Stuff That Matters, Web Waste, Learning Analytics, and Thoughtful Quotes
- SoupHub — NZ project putting a computer with Internet access (and instruction and help) into a soup kitchen. I can’t take any credit for it, but I’m delighted beyond measure that the idea for this was hatched at Kiwi Foo Camp. I love that my peeps are doing stuff that matters. (See also the newspaper writeup)
- Bandwidth of Pages — view a 140 character tweet on the web and you’re load 2MB of, well, let’s call it crap.
- On The Reductionism of Analytics in Education (Anne Zelenka) — Learning analytics, as practiced today, is reductionist to an extreme. We are reducing too many dimensions into too few. More than that, we are describing and analyzing only those things that we can describe and analyze, when what matters exists at a totally different level and complexity. We are missing emergent properties of educational and learning processes by focusing on the few things we can measure and by trying to automate what decisions and actions might be automated. A fantastic post, which coins the phrase “the math is not the territory”.
- Quotes Worth Spreading (Karl Fisch) — collection of thought-provoking quotes from recent TED talks. Be generous by graciously accepting compliments. It’s a gift you give the complimenter (John Bates) is something I’m particularly working on.
Steve Jobs shifted Apple's motivation to great products, not profit.
Profit in a business is like gas in a car. You don't want to run out of gas, but neither do you want to think that your road trip is a tour of gas stations.

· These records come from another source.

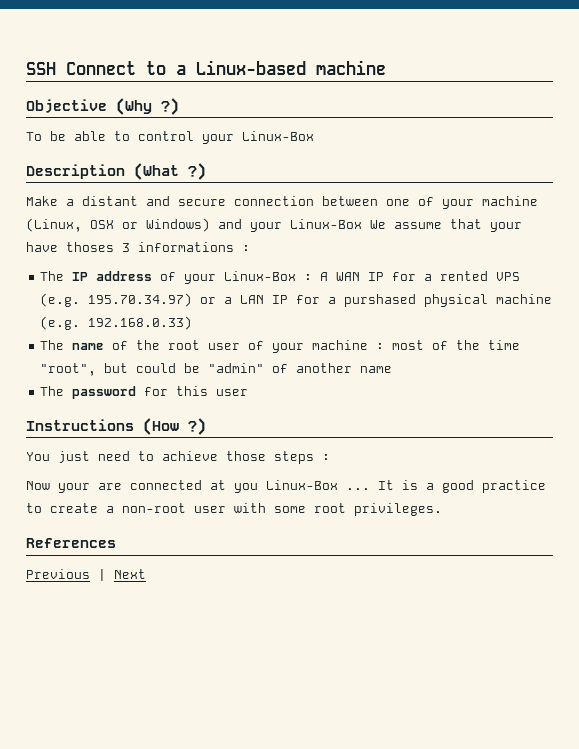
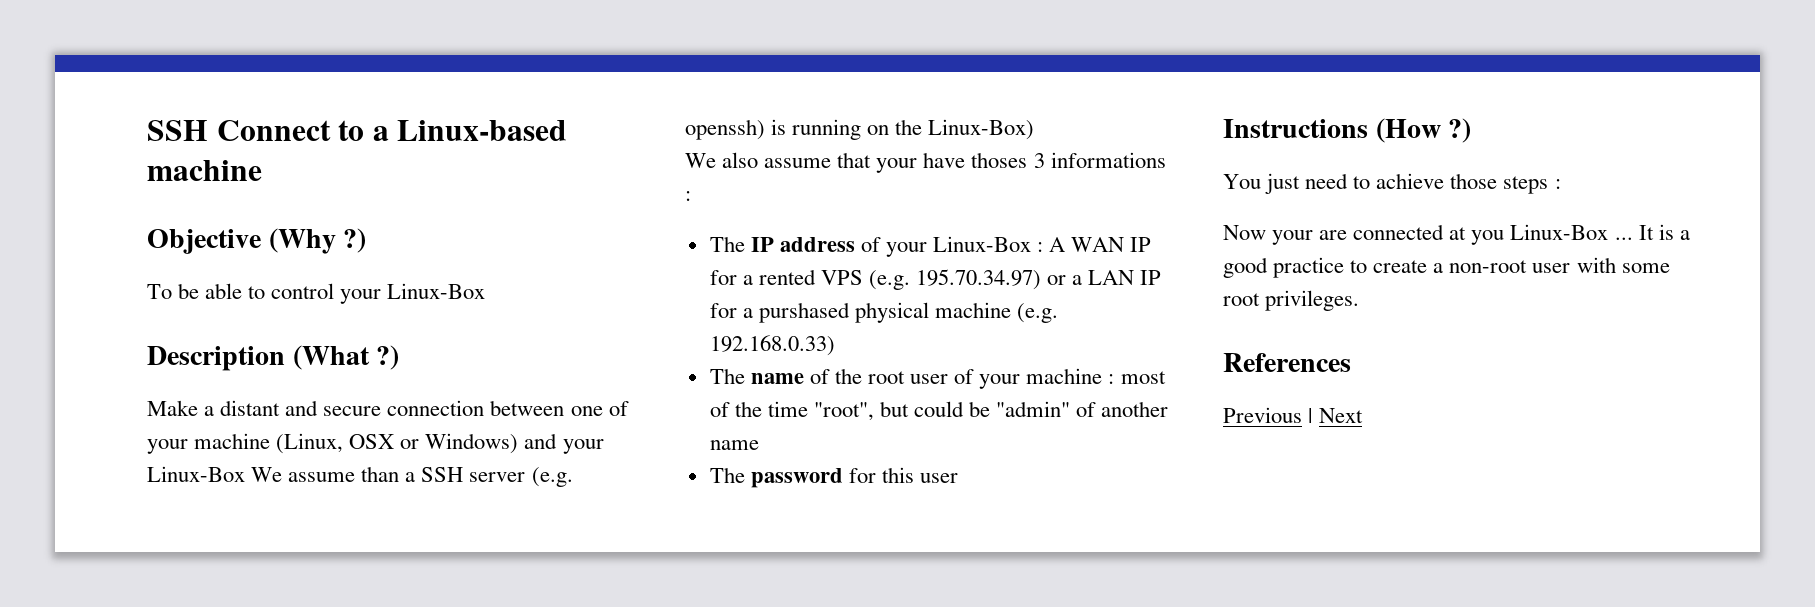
(442, 225) none -> [361,466,573,487] [685,119,1035,140] [685,152,832,168] than a SSH server (e.g. openssh) is running on the Linux-Box) // We also assume

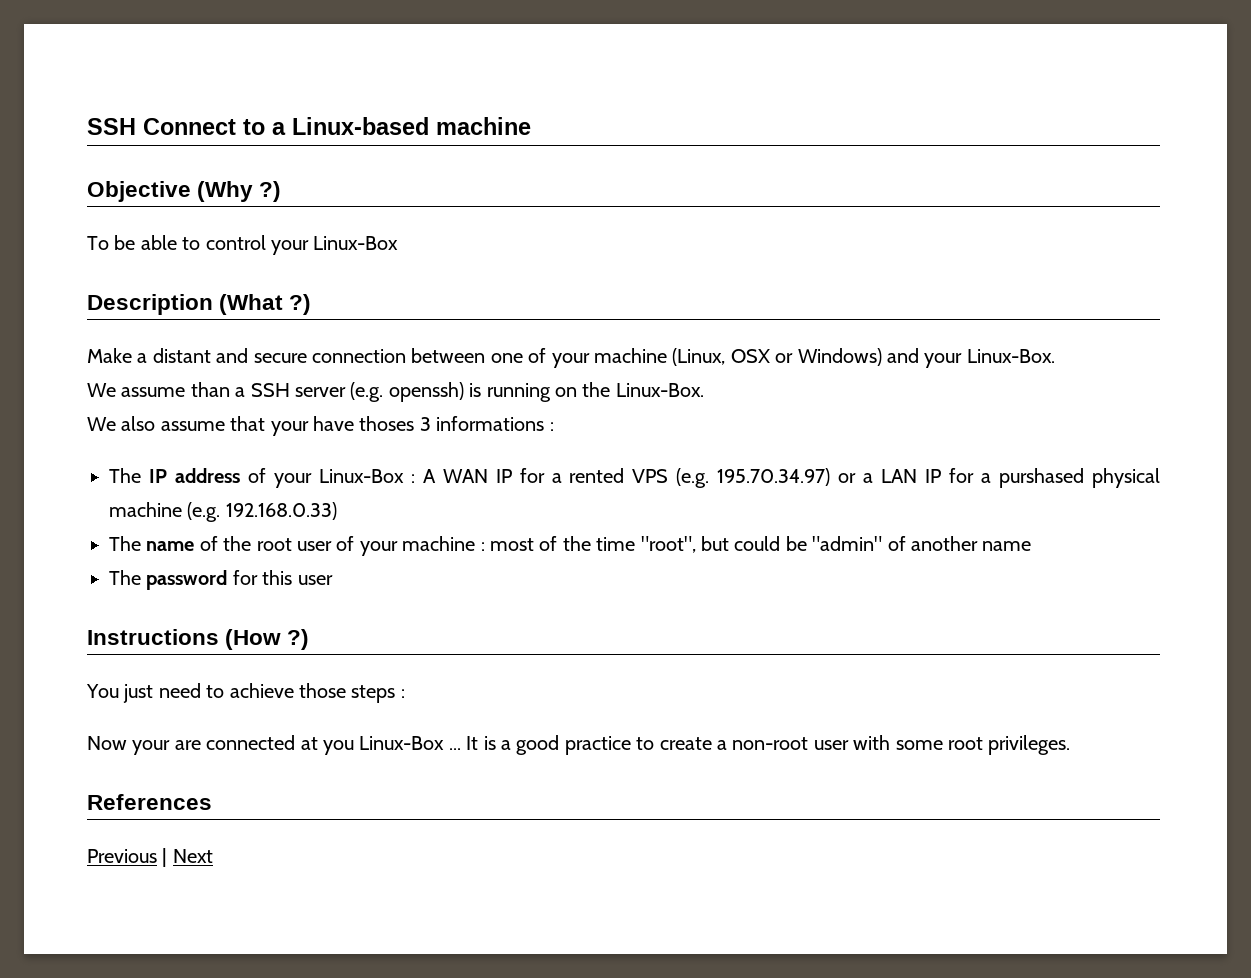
[147,466,245,482] Linux-Box -> [966,349,1055,363] Linux-Box. //
[928,119,1035,140] Linux-Box) -> [615,383,704,397] Linux-Box.

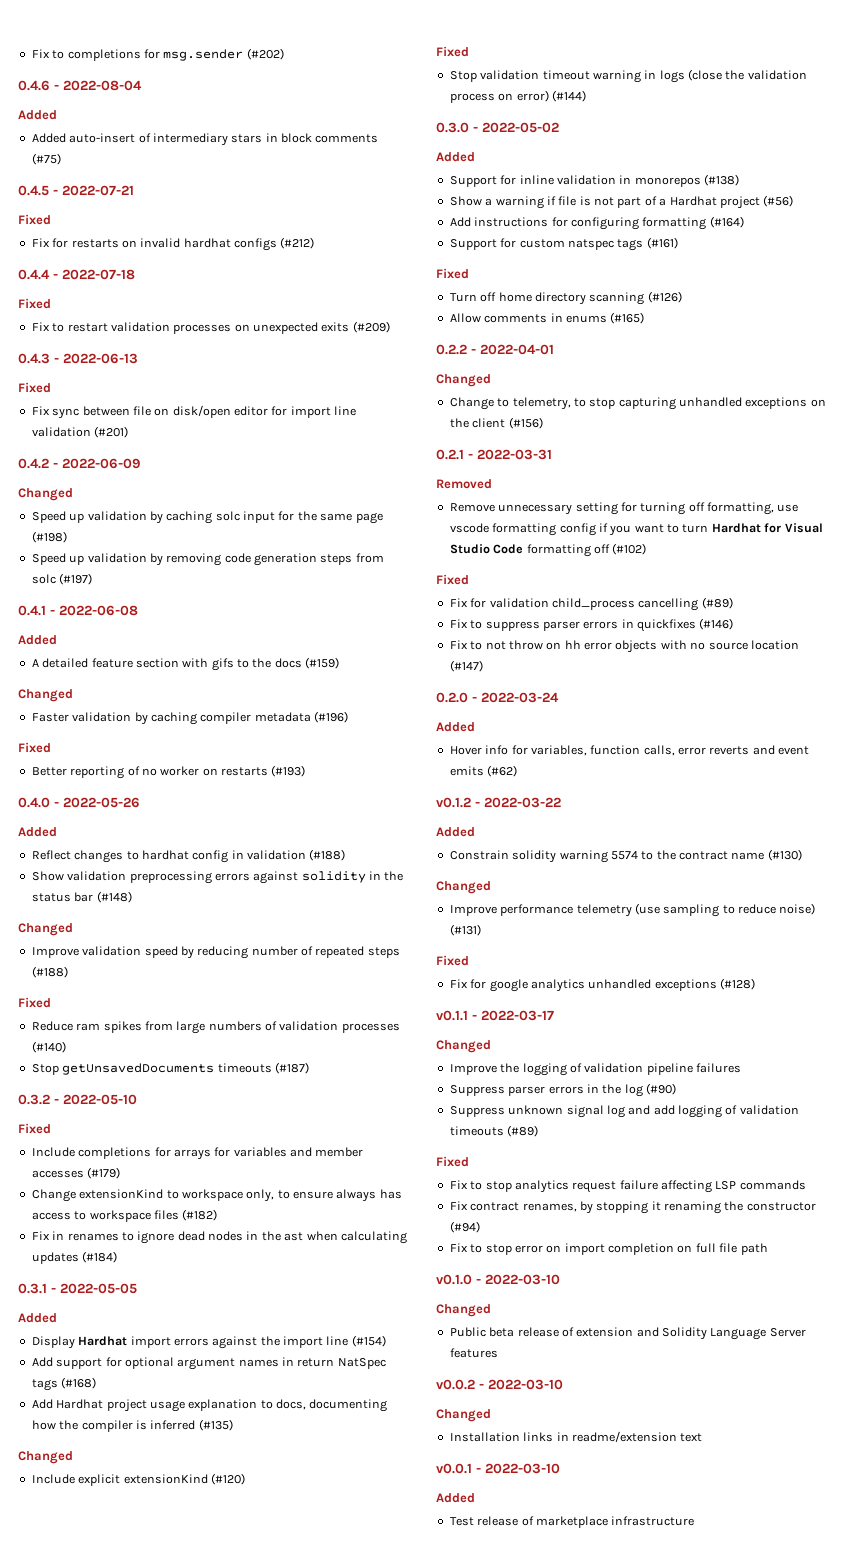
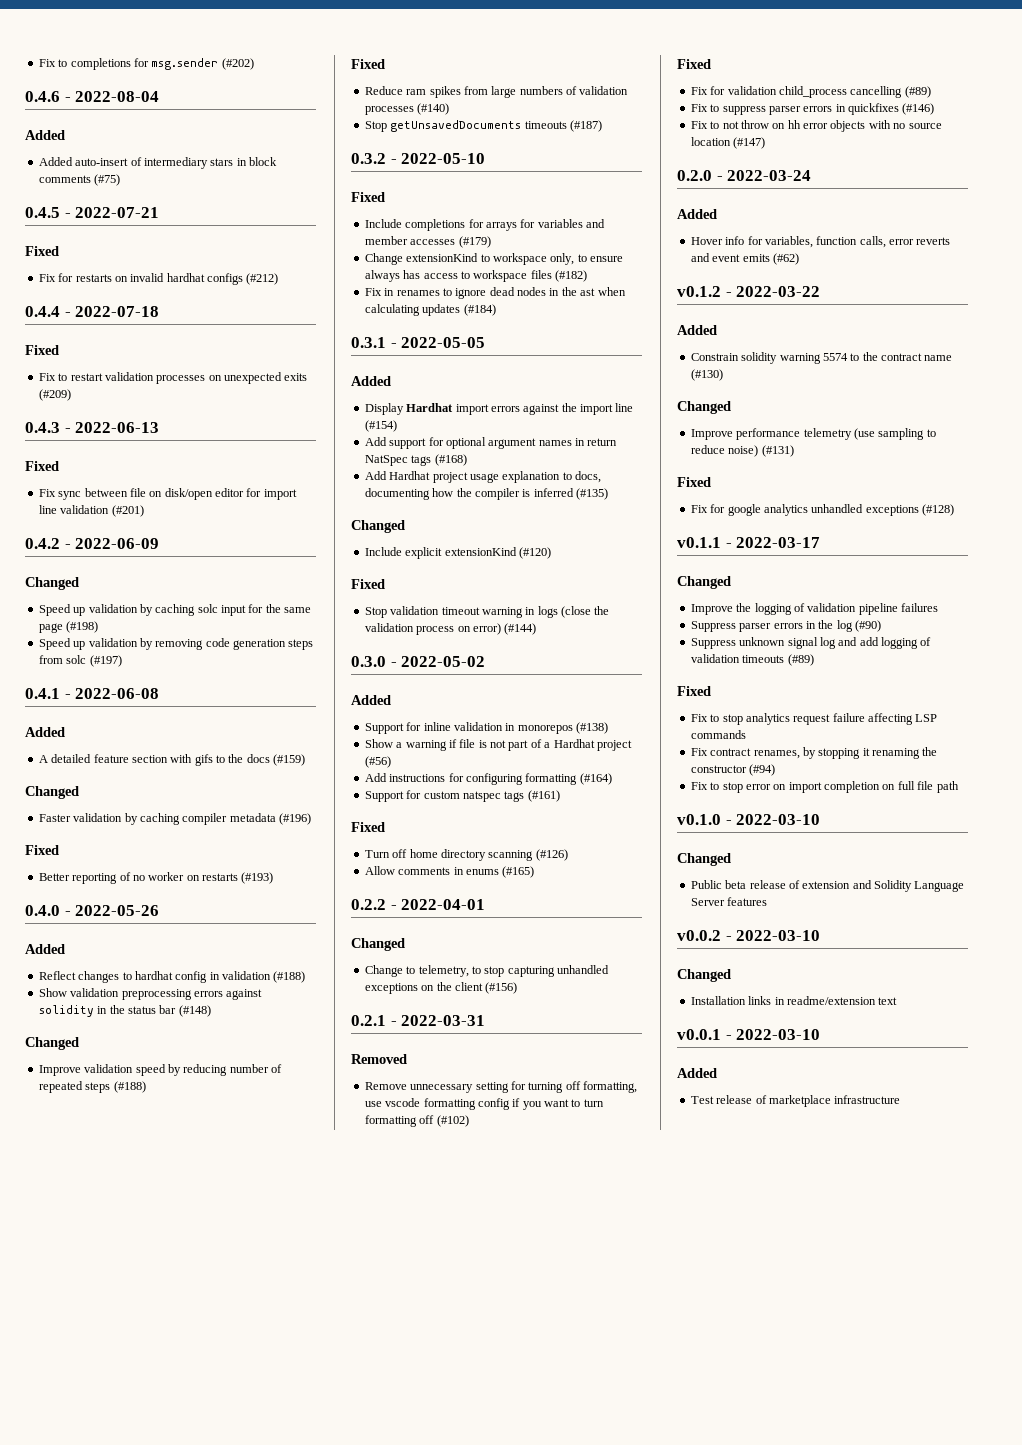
[711,523,823,533] [449,544,524,554] Hardhat for Visual Studio Code -> (604, 1103) none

Mobile Gambling, Science Copyright, Failure of Advertising, and Data Businesses
- Mobile Gaming Device — Cantor Gaming (division of Wall St’s Cantor Fitzgerald) has released a Windows Mobile device to make live bets during a game. Real-time isn’t just for trading, it’s also for sports gambling too.
- Copyright Isn’t Just Hurting Creativity, It’s Killing Science (Video) — Larry Lessig tackles science. I’ve been grappling with technology transfer and the commercialization of academic research for a while, and most scientific discoveries aren’t immediately useful. Some, a rare few, are eventually useful, but even then only after a long time and lot of money spent making repeatable, efficient, and scalable processes from those discoveries. Most science is useless in this sense, never leading to product, so perhaps the general advance of knowledge would happen faster if we worried less about universities doing the commercialization and instead let them get back to focus on discovering more about the world around us. (via BoingBoing)
- This Tech Bubble is Different (BusinessWeek) — notable for this killer quote: “The best minds of my generation are thinking about how to make people click ads,” he [Hammerbacher] says. “That sucks.”
- How US News Abandoned Print and Learned to Love Its Data — now has multiple revenue streams including advertising, lead generation, special-edition print, and licenses, all keyed around its data.